Choosing Kong-The API Gateway

12 October 2016

How to containerize a Node.js Application

9 January 2017

How We Zeroed on the Best Data Warehouse

The advancement of technology generally evokes a range of emotions in people from all walks of life. Some choose to see the cons, while others consider it a way to bring the world closer and solve major challenges.
But, as they say, any sufficiently advanced technology is equivalent to magic! Let us walk you through yet another blog post that amazes you with the goodies that technology can offer. A Quick Recap: piStats- Kong-The API Gateway We discussed the pros and cons of using the ‘Kong API’ gateway and discussed the reasons that made us opt for it. ‘Kong’ as we discussed, is the first touchpoint and milestone of a user’s click-event journey – a journey that begins from the user’s browser or mobile, to ‘piStats Realtime’ dashboards. Going Forward: Big Data Management In this blog, we will discuss how to store and retain the enormous data, on a long-term; to derive our historical dashboards with user segmentation. We’ll talk about our data warehouse and the various alternatives that we tried before finally zeroing down to ‘Google BigQuery’. The data that we collect from the user’s click, needs to be stored – over a long term – for historical analysis and determining different user segments. This then feeds into the analytics dashboards or other campaign management systems that help us send push notifications, emails, etc. The data should be stored in such a way that it is easily accessible, without having to wait for long to get the desired results. Getting Started: Why Do We Need a Data warehouse? Apart from long-term storage, a data warehouse also serves as the operational data store to dump data away from the transactional storage, avoid load on the transactional database, and run reports & analyses on historical data. In a nutshell, it acts as a data repository of integrated data, from one or more sources.
Simple, isn’t it? Now, let’s see how we integrated a data warehouse with piStats. piStats and Data warehouse piStats uses data warehouse for two of its main features:

for the historical dashboards
for cohort analysis – used for reporting and push notifications.

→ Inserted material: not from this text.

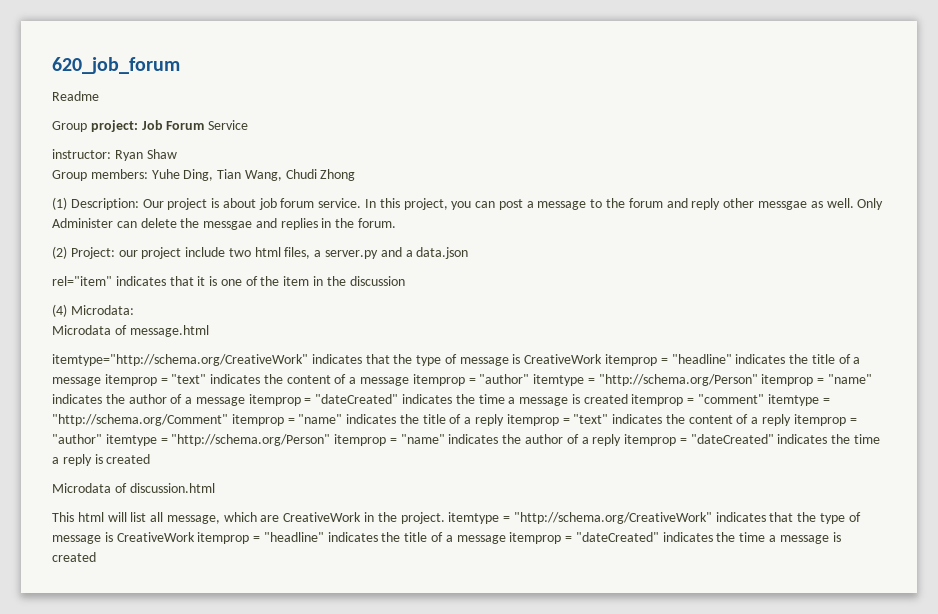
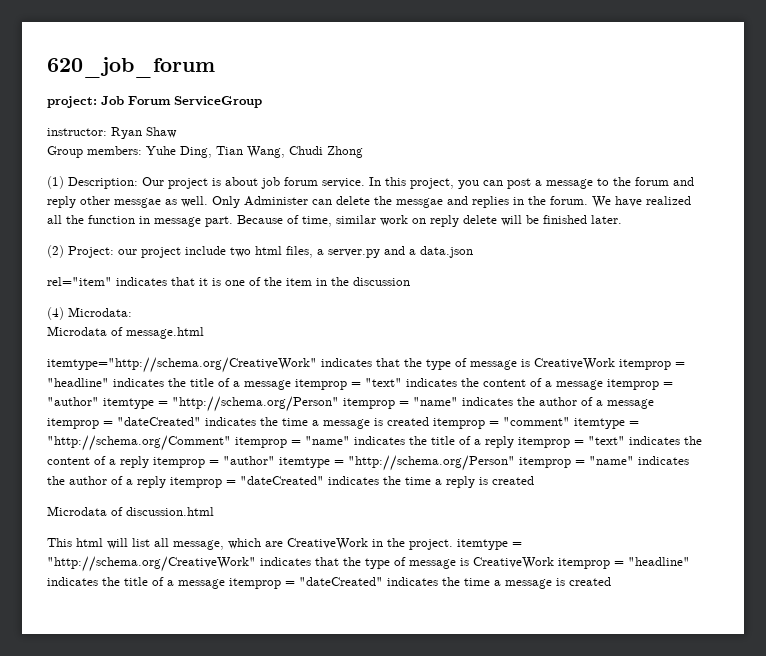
- Readme
- Group project: Job Forum Service
+ project: Job Forum ServiceGroup
+ We have realized all the function in message part. Because of time, similar work on reply delete will be finished later.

The historical dashboard has three different views based on granularity, i.e., Daily, Weekly, and Monthly. It also allows for date selection to get a report within desired range and granularity.
Users can also create cohorts using a user-friendly custom query engine to create desired segments.
Another important feature of piStats, i.e., Retention analysis, also relies on the data warehouse to compute user retention, every 6 hours. And finally, the data warehouse also helps piStats to analyse and fetch data for training the Machine Learning models, build intelligence, and perform predictive analysis, based on the historical data that it fetches. But, what’s so special? We required a data warehouse that could fulfill all the requirements of piStats with zero compromise on performance. In other words, it should support the limitless possibilities of piStats with an eye on:

Scaling and Integration: The data warehouse should be able to scale with the increasing size of the data set. For one of our clients, we added about 150 GB of data every month - we did not want to over provision, neither did we want to change scales frequently.
Time Optimization: We wanted the query performance to be optimal so that the user firing the query from the custom query engine should not be kept waiting for long. By long, we mean, less than a minute!
Cost Optimization: We wanted a pricing model that should charge for the storage and compute levels that we use and not for the default, packaged storage and compute levels that one normally gets with a data warehouse.
Data Storage and Maintenance: Auto-purging was also one of the deciding factors. We wanted to limit data storage, enough to maintain last 3 months of data; rather than keeping the whole data-set persisting. This was a feature that came out-of-the-box in Google BigQuery.

Why Not Redshift?

Storage and Compute Scaling: Redshift (Guide to Redshift Remodeling) provides fixed storage and compute nodes that needs to be scaled (up/down) as per requirement. Where scaling and re-partitioning is a good 4 to 5 hours of job, leaving the system available only for reads, and withholding writes.
Pricing: Every node present in the cluster is priced even if it is not being utilized, or is idle; which, in our case is very relevant. Queries are fired at midnight mostly, and sparsely over the whole day but the load is present throughout 24 hours.
Performance: Since our load was about 800 GB, and cost was a concern, we wanted to keep the nodes as little as possible. Even with partitioning in place, the queries took 4 to 5 minutes to give results, which was quite a bit for a user waiting to get results on the frontend. Increasing the number and size of nodes would have left the storage unused and pushed the costs up.
Data Deletion: Leverage Snowflake's integration with popular data science tools and libraries to fuel your AI and ML initiatives.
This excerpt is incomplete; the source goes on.